CPD1802 BASICs - How it works - from BMP802
- From time to time I ask GOOGLE what is available on 1802, it was such a clean
processor. When I read all of these emails here I thought some of the
material I generated at the time (1980) an wrote up as BMP802 (Brussels Micro
Processor documentation 1980, No 2) at the time might interest other readers.
It consists of 3 parts: Some special features, let us build the 1802 from
scatch, and the pin functions it then ends up with.
Design Ideas Book BMP802
( this book was written mostly by J.Pintaske, apps eng at RCA Europe at the
time, and I still have a copy, no pdf, before this question is asked)
Here some of the pages, I have changed the contents slightly. (corrections
after 20 years)
BMP802 page 3: Some 1802 specialities (mostly not possible with others):
- Small systems even without RAM; subroutines do not need RAM if the SEP
technique is used. On -chip registers might be enough RAM.
- In some cases even Interrupts are possible without RAM
Very fast Interrupt saves only what is needed
Address modes can be optimized
Arithmetic on program counters is possible
Several stack pointers
Multiple data pointers
Many program counters possible for fast subroutine response
Easy to implement interpreters
Special Macro-Instructions are possible
DMA transfer built into an 8bit device
Easy software interrupts using MARK/SEP
16bit I/O with one instruction by using the register contents
Power reduction by use of WAIT line
Power reduction using frequency reduction, dynamic switching, even down to 0
BMP802 page 4 Short Description of the CDP 1802 CMOS Microprocessor
One possibility to understand this microprocessor is to just set up a
wischlist for a processor and then transfer it into CMOS:
1. A 16 bit PROGRAM COUNTER is needed to address 64k Bytes
2. The ACCUMULATOR together with the ALU register manipulate the data
3. Some instructions (e.g. ADD FF + FF) result in an overflow of the
ACCUMULATOR, so a Data Flag DF is needed
4. A STACK POINTER points to a free location in RAM to store and load under
5. One pointer is normally not enough, so with the technology at the time 16
16bit registers is probably the maximum silicon one could afford
6. To address one of these 16 registers, 4 bit are needed. We call these 4
bit N designator. Instructions can use this designator to define which
pointer register should be used as pointer into memory, e.g. use pointer 9
(loaded with 1234) to get the data from there into the ACCUMULATOR.
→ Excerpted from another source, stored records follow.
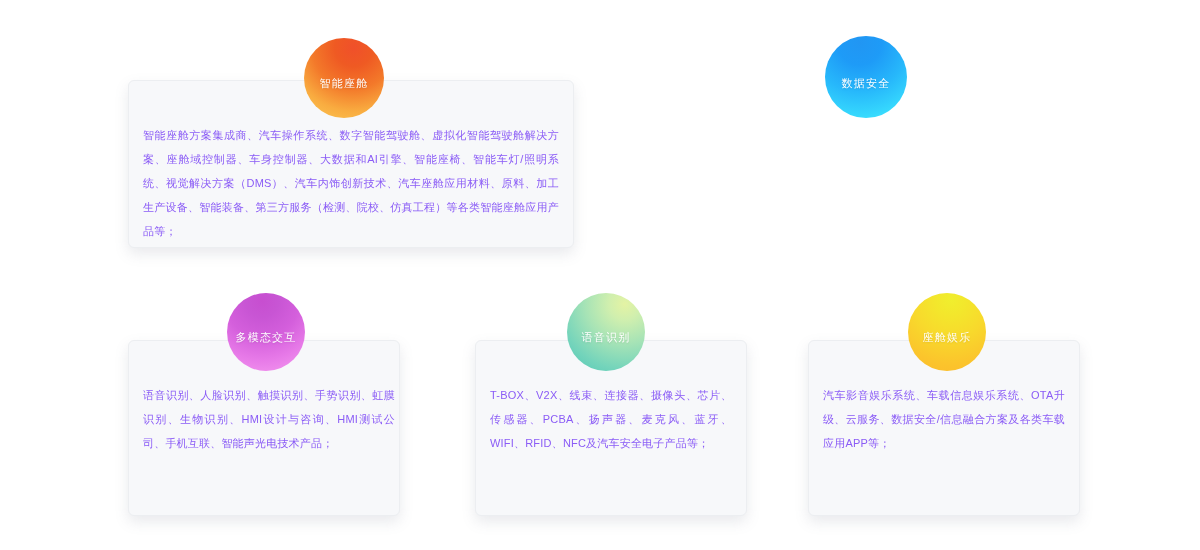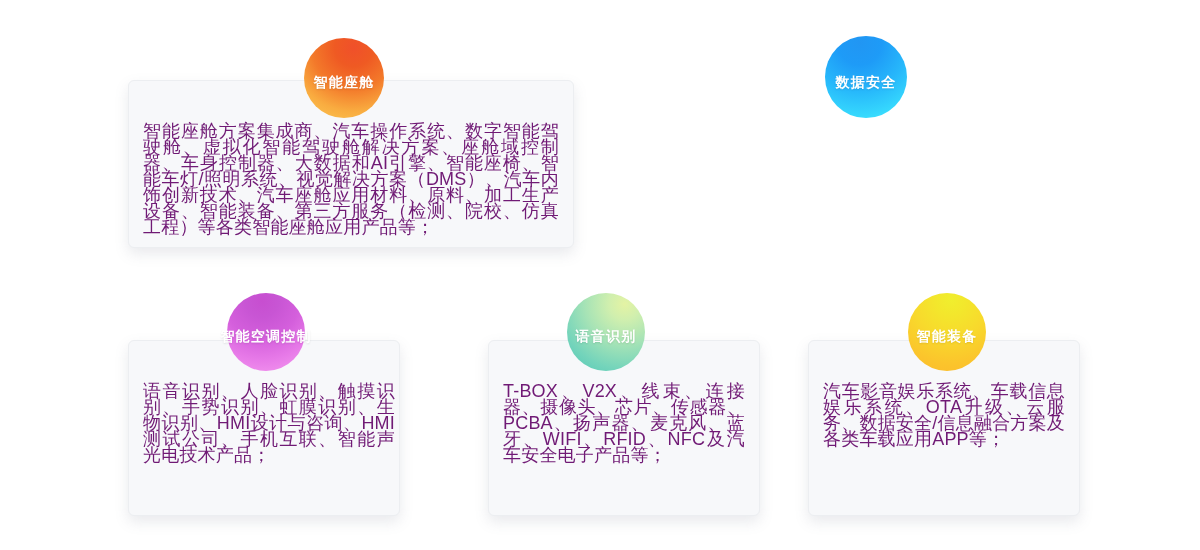--- a/index.html
+++ b/index.html
@@ -25,43 +25,43 @@
     background: #f7f8fa;
     border: 1px solid #eceef1;
     border-radius: 6px;
     box-shadow: 0 6px 14px rgba(120, 125, 140, 0.16);
   }
 
   .card-body {
     position: absolute;
     left: 0;
     right: 0;
-    color: #701a75;
-    font-size: 18px;
-    line-height: 16px;
+    color: #8b5cf6;
+    font-size: 11px;
+    line-height: 24px;
     text-align: justify;
     text-justify: inter-ideograph;
     letter-spacing: 0.2px;
     white-space: pre-wrap;
   }
 
   
   .badge {
     position: absolute;
     border-radius: 50%;
     display: flex;
     align-items: center;
     justify-content: center;
     z-index: 5;
   }
 
   .badge-label {
     color: #ffffff;
-    font-size: 14px;
-    font-weight: bold;
+    font-size: 11px;
+    font-weight: normal;
     letter-spacing: 1.2px;
     text-shadow: 0 1px 2px rgba(0, 0, 0, 0.10);
     white-space: nowrap;
     transform: translateY(4px);
   }
 
   
   #card-smart-cockpit {
     left: 128px;  top: 80px;
     width: 446px; height: 168px;
@@ -102,21 +102,21 @@
   }
 
   #badge-multimodal {
     left: 227px; top: 293px;
     width: 78px; height: 78px;
     background: radial-gradient(circle at 45% 10%, #c74ed0 0%, #c855d4 20%, #d45fdc 45%, #e77ae8 72%, #f59bf0 100%);
   }
   #badge-multimodal .badge-label { transform: translateY(5px); }
 
   #card-cockpit-electronics {
-    left: 488px;  top: 340px;
+    left: 475px;  top: 340px;
     width: 272px; height: 176px;
   }
   #card-cockpit-electronics .card-body {
     top: 42px; left: 14px; right: 14px;
   }
 
   #badge-cockpit-electronics {
     left: 567px; top: 293px;
     width: 78px; height: 78px;
     background: radial-gradient(circle at 74% 14%, #e4f3a4 0%, #d0efae 18%, #a6e3b6 45%, #74d4bb 74%, #4fc6b6 100%);
@@ -151,30 +151,30 @@
   </div>
 
   <div class="badge" id="badge-cockpit-display">
     <span class="badge-label">数据安全</span>
   </div>
 
   <div class="card" id="card-multimodal">
     <p class="card-body">语音识别、人脸识别、触摸识别、手势识别、虹膜识别、生物识别、HMI设计与咨询、HMI测试公司、手机互联、智能声光电技术产品；</p>
   </div>
   <div class="badge" id="badge-multimodal">
-    <span class="badge-label">智能空调控制</span>
+    <span class="badge-label">多模态交互</span>
   </div>
 
   <div class="card" id="card-cockpit-electronics">
     <p class="card-body">T-BOX、V2X、线束、连接器、摄像头、芯片、传感器、PCBA、扬声器、麦克风、蓝牙、WIFI、RFID、NFC及汽车安全电子产品等；</p>
   </div>
   <div class="badge" id="badge-cockpit-electronics">
     <span class="badge-label">语音识别</span>
   </div>
 
   <div class="card" id="card-cockpit-entertainment">
     <p class="card-body">汽车影音娱乐系统、车载信息娱乐系统、OTA升级、云服务、数据安全/信息融合方案及各类车载应用APP等；</p>
   </div>
   <div class="badge" id="badge-cockpit-entertainment">
-    <span class="badge-label">智能装备</span>
+    <span class="badge-label">座舱娱乐</span>
   </div>
 
 </div>
 
 </body></html>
7. The instruction to be executed would be 8 bit long: 4 bit for instruction
type, 4 bit for register involved. These are the XN instruxtions
8. One disadvantage is that then 4 bits are always used. One could assign one
extra register for a certain amount of time which would leave the 8bits free
for the instructions. The place to store which of the 16 registers is the
actual X register is the 4 bit X-designation register X. It is once set and
then stays until changed. Many load and store instructions use the X.
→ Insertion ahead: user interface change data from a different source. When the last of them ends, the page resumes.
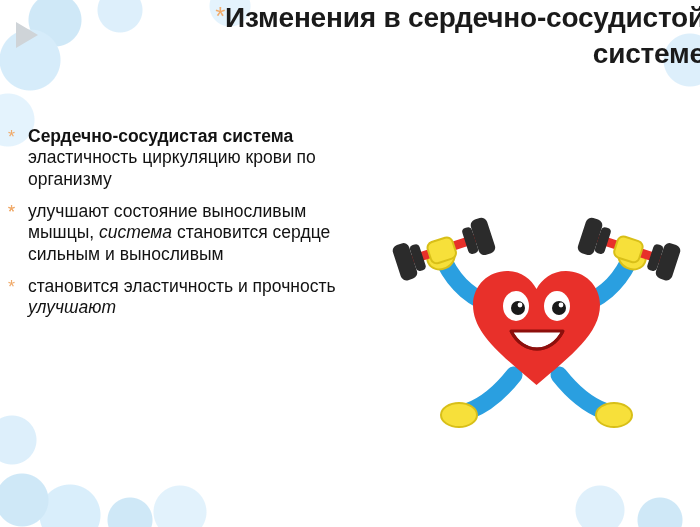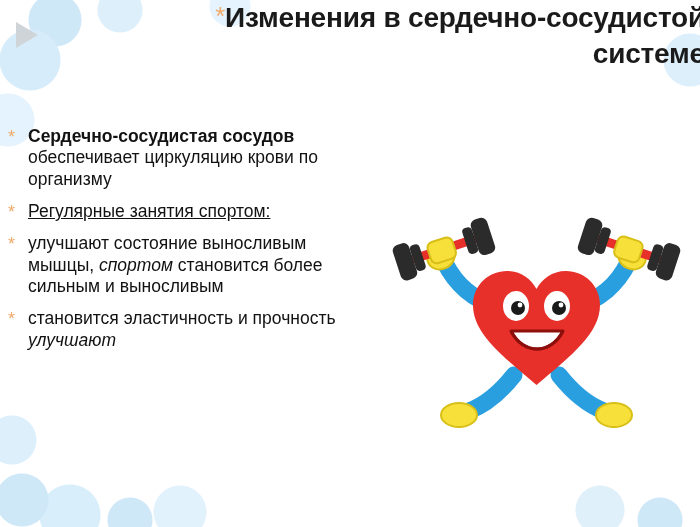--- a/index.html
+++ b/index.html
@@ -123,31 +123,30 @@
     <span class="t-line1">
       <span class="bullet-star">*</span><span>Изменения в сердечно-сосудистой</span>
     </span>
     <span class="t-line2">системе</span>
   </div>
 
   <div class="body-col">
 
     <div class="bullet">
       <span class="star">*</span>
-      <span class="b-strong">Сердечно-сосудистая сосудов</span><span> обеспечивает циркуляцию крови по организму</span>
-    </div>
-
-    <div class="bullet">
-      <span class="star">*</span>
-      <span class="b-underline">Регулярные занятия спортом:</span>
-    </div>
-
-    <div class="bullet">
-      <span class="star">*</span>
-      <span>улучшают состояние выносливым мышцы, </span><span class="b-italic">спортом</span><span> становится более сильным и выносливым</span>
+      <span class="b-strong">Сердечно-сосудистая система</span><span> эластичность циркуляцию крови по организму</span>
+    </div>
+
+    <div class="bullet">
+      <span class="star">*</span>
+    </div>
+
+    <div class="bullet">
+      <span class="star">*</span>
+      <span>улучшают состояние выносливым мышцы, </span><span class="b-italic">система</span><span> становится сердце сильным и выносливым</span>
     </div>
 
     <div class="bullet">
       <span class="star">*</span>
       <span>становится эластичность и прочность </span><span class="b-italic">улучшают</span>
     </div>
 
   </div>
 
   <div class="picture">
9. Something like this X designator register could be used for something
different. By defining a P designator register one could define one of 16
program counters, where the P value defines the current 16 bit register being
used as the PROGRAM COUNTER. Soubroutines can be called by just switching to
another (preloaded) register. Switching back to the calling program is the
same, just change the P register which defines who is PROGRAM COUNTER.
10. We need a clean start after RESET, then automatically the P designator
register is reset to 0, so R0 is the program counter after RESET.
11. What about the X register designator. This is a well reset to 0 and can
be changed by software later. Even with X=P=0 some tricks are possible.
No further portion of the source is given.